**TASK**
Only the pictures are to be left out; return the rest of the data exactly as it stands.

Change listing data:
★ ★ ★ ★ ★ ★ ★

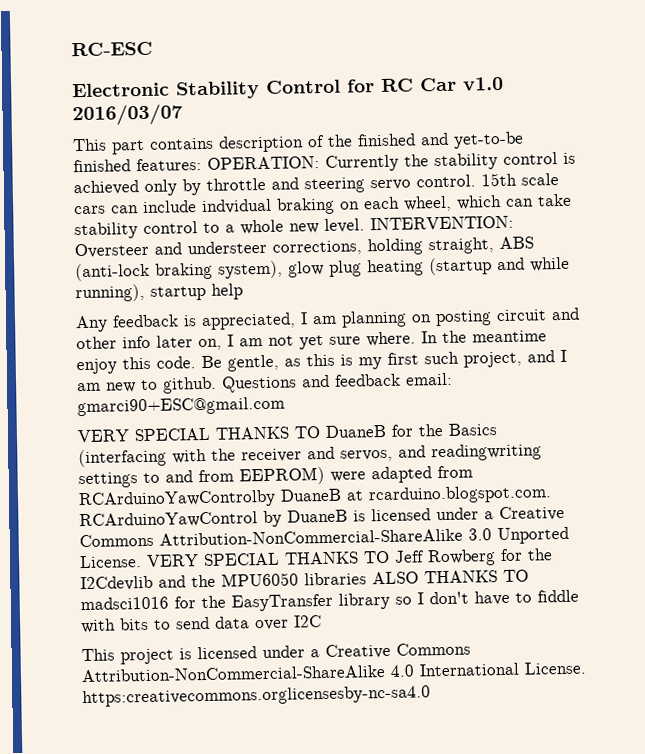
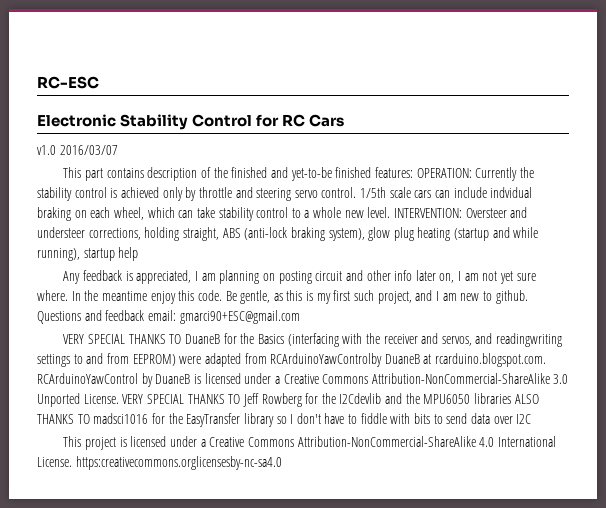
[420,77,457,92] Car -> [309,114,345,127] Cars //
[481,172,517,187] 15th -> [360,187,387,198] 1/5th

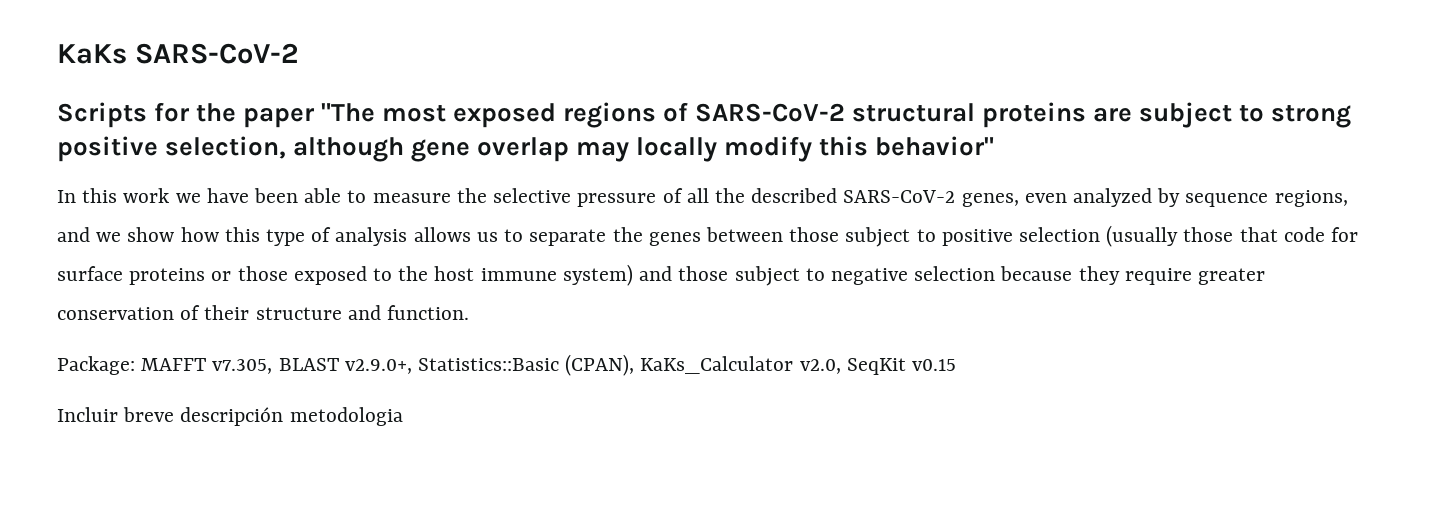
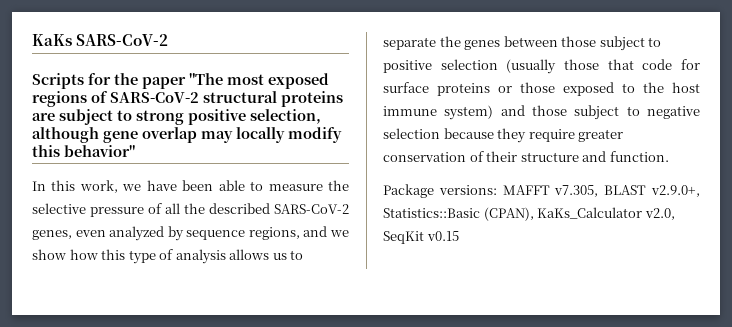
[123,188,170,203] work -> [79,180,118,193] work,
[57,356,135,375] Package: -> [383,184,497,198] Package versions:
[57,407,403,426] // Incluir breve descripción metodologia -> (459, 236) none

★ ★ ★ ★ ★ ★ ★

**SOLUTION**
[420,77,457,92] Car -> [309,114,345,127] Cars //
[481,172,517,187] 15th -> [360,187,387,198] 1/5th

[123,188,170,203] work -> [79,180,118,193] work,
[57,356,135,375] Package: -> [383,184,497,198] Package versions:
[57,407,403,426] // Incluir breve descripción metodologia -> (459, 236) none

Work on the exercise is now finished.